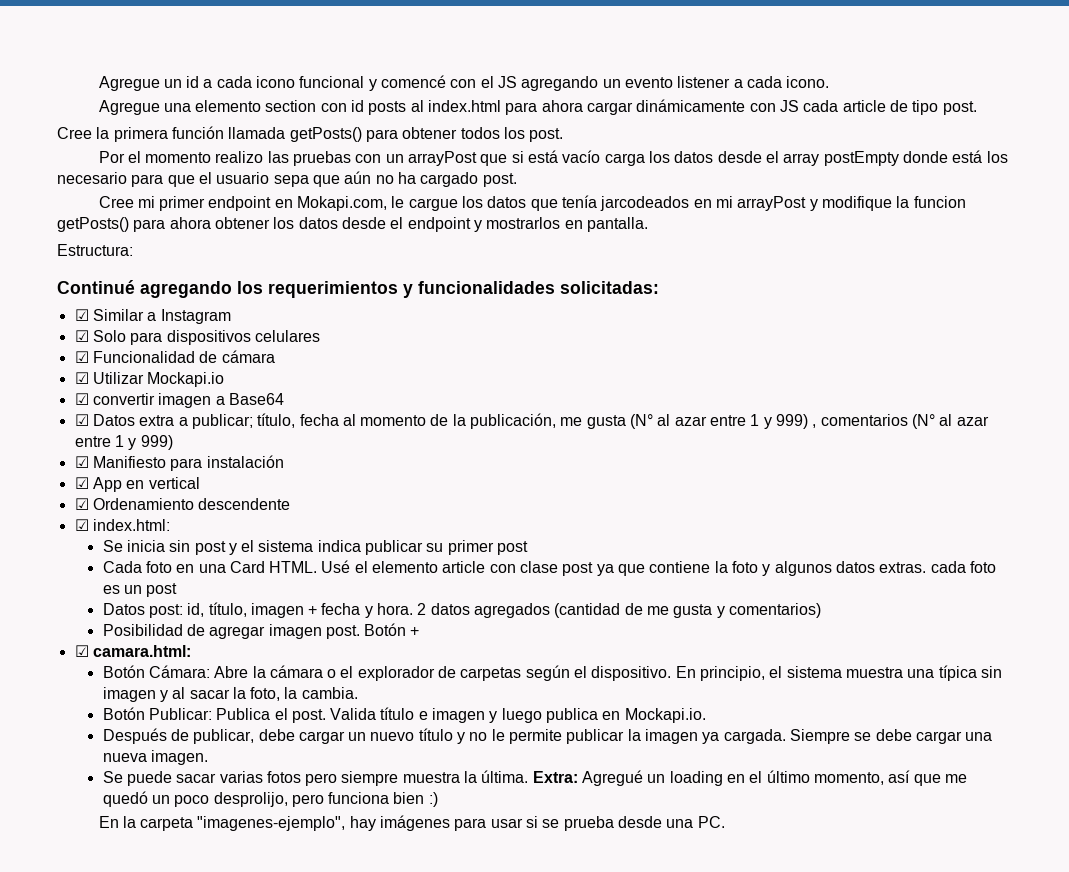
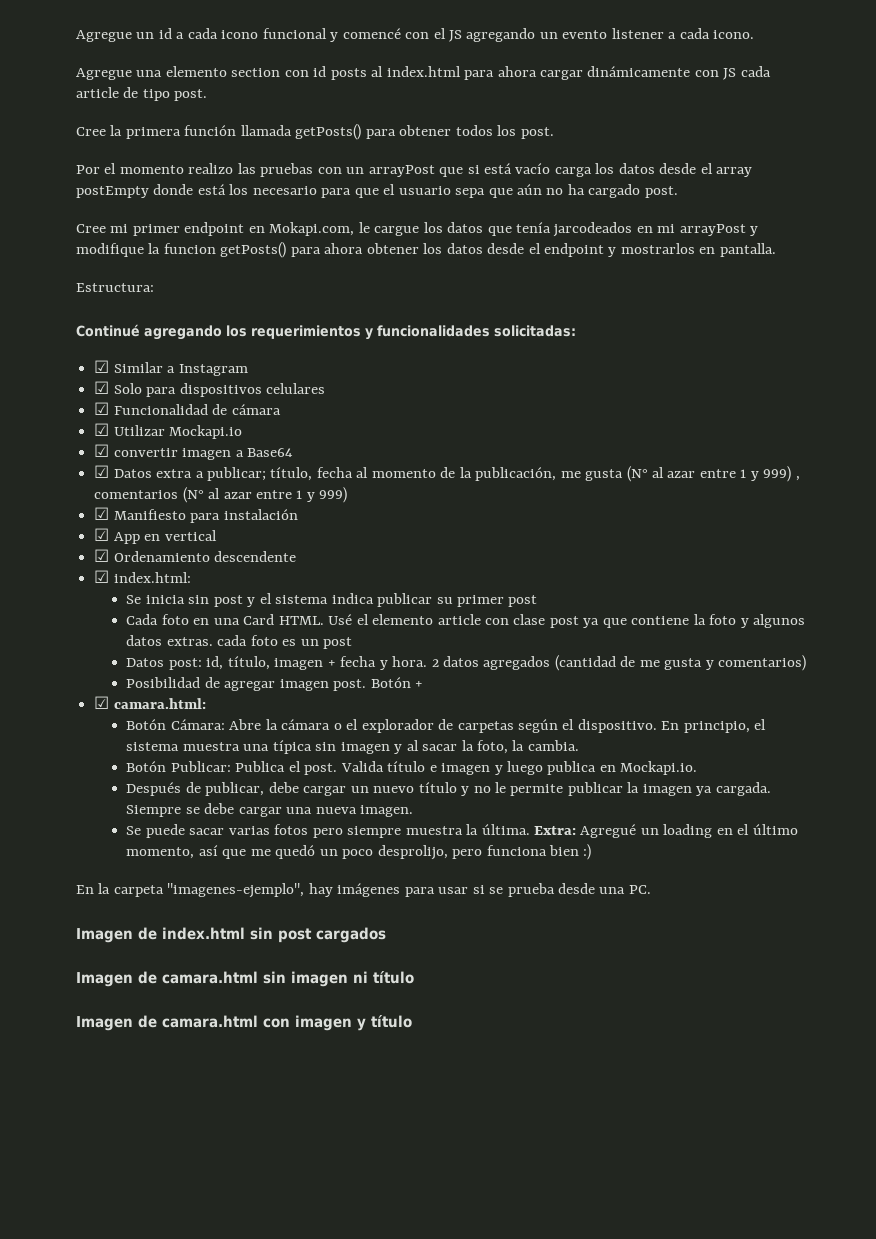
+ Imagen de index.html sin post cargados
+ Imagen de camara.html sin imagen ni título
+ Imagen de camara.html con imagen y título

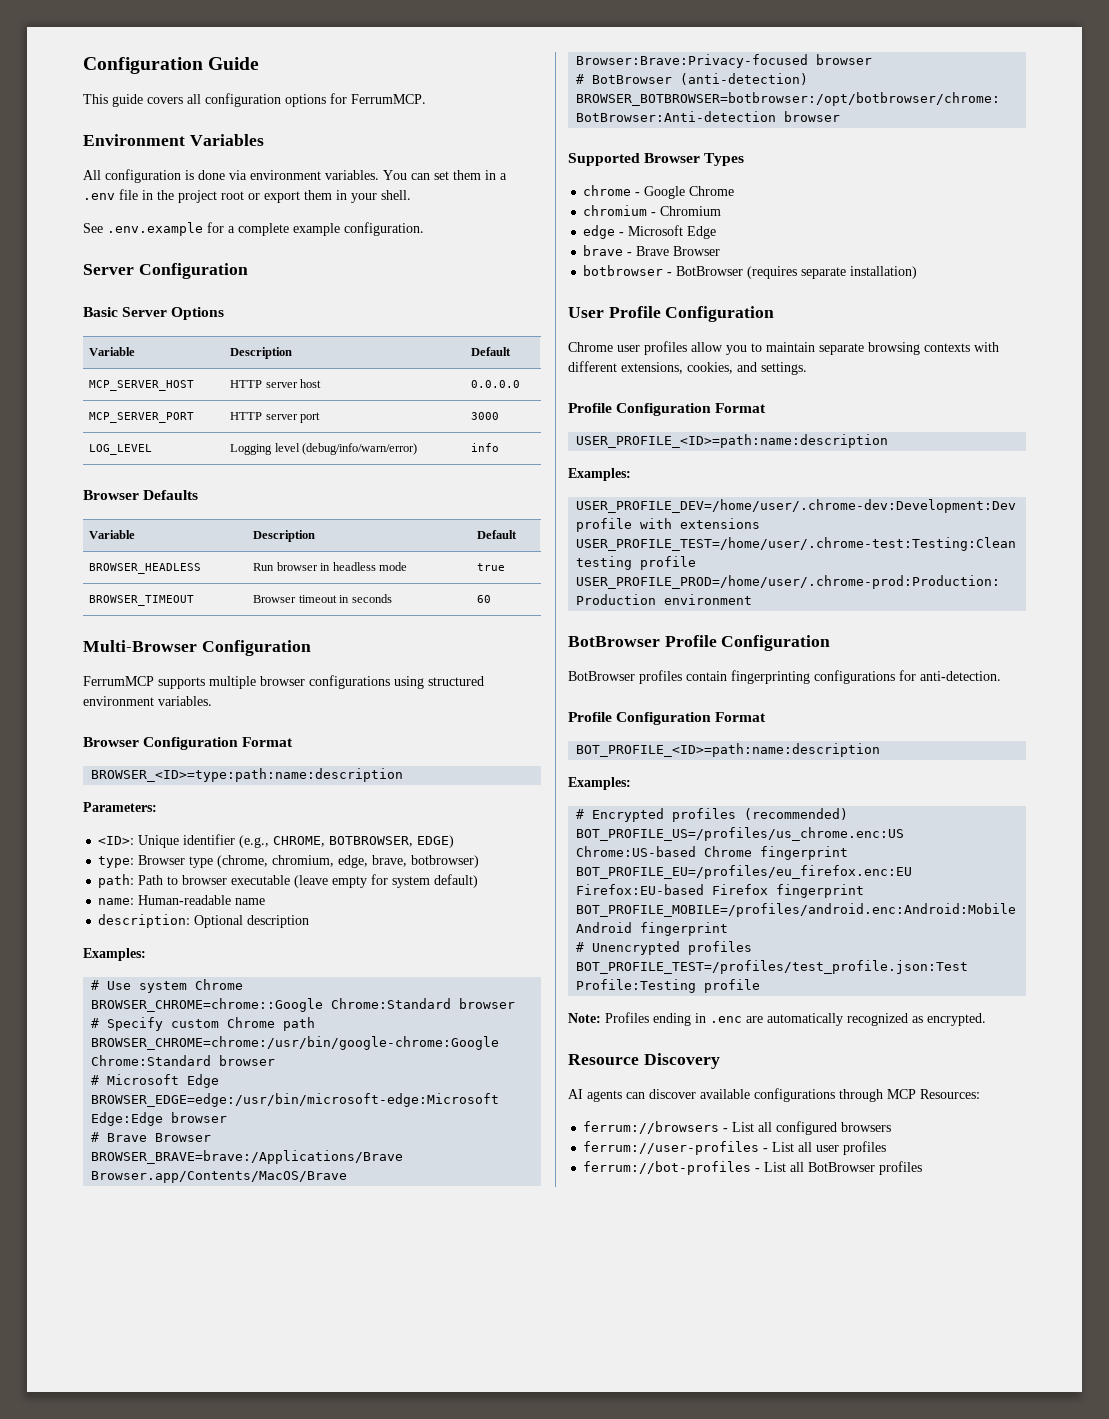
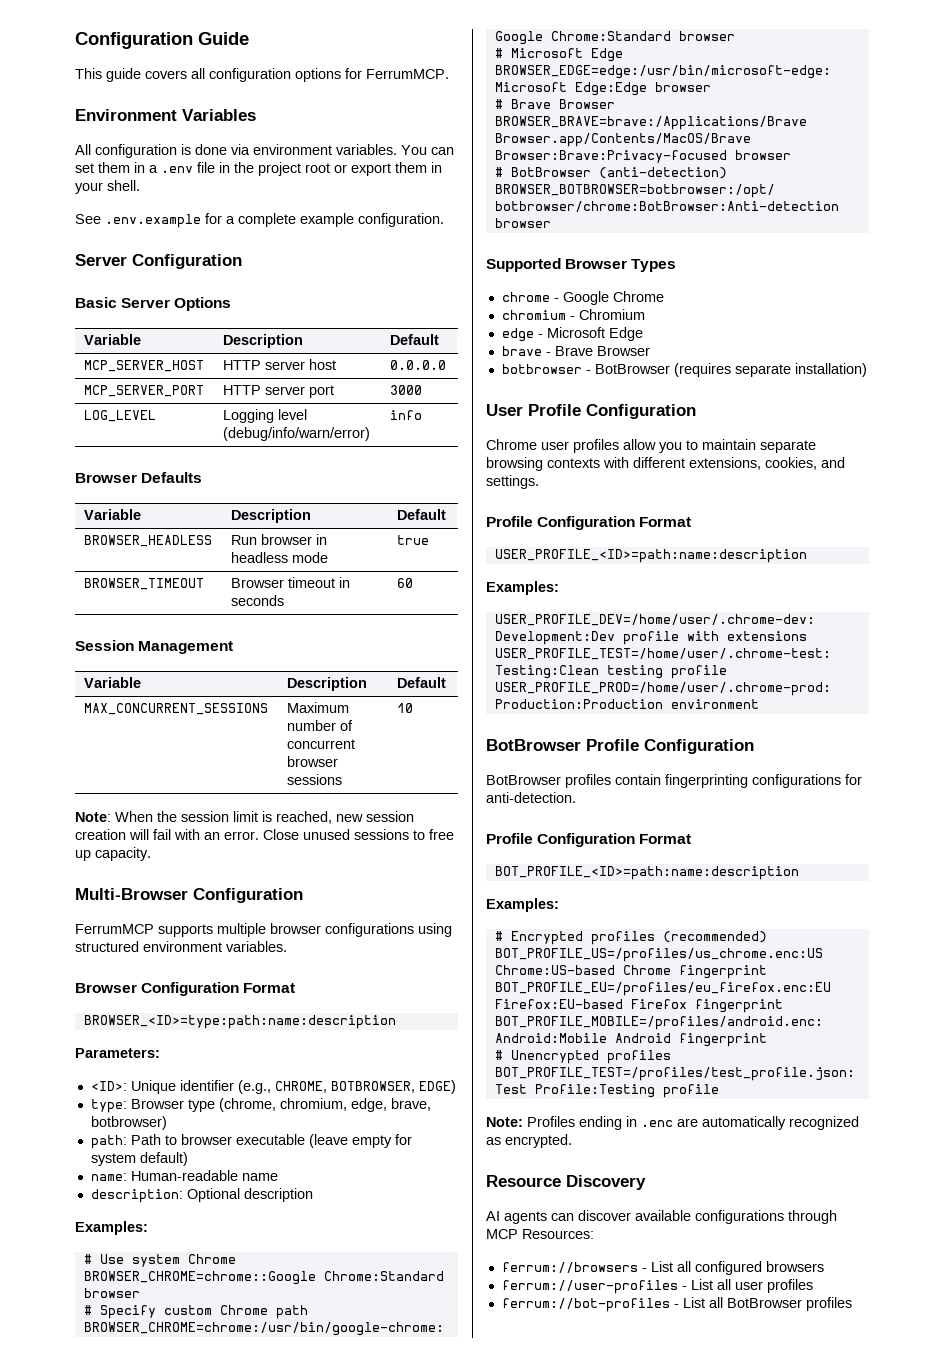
+ Session Management
+ Variable | Description | Default
+ MAX_CONCURRENT_SESSIONS | Maximum number of concurrent browser sessions | 10
+ Note: When the session limit is reached, new session creation will fail with an error. Close unused sessions to free up capacity.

- - -

**Problem statement:** The data must be printed exactly, image-free.

**Answer to this problem:**
+ Imagen de index.html sin post cargados
+ Imagen de camara.html sin imagen ni título
+ Imagen de camara.html con imagen y título

+ Session Management
+ Variable | Description | Default
+ MAX_CONCURRENT_SESSIONS | Maximum number of concurrent browser sessions | 10
+ Note: When the session limit is reached, new session creation will fail with an error. Close unused sessions to free up capacity.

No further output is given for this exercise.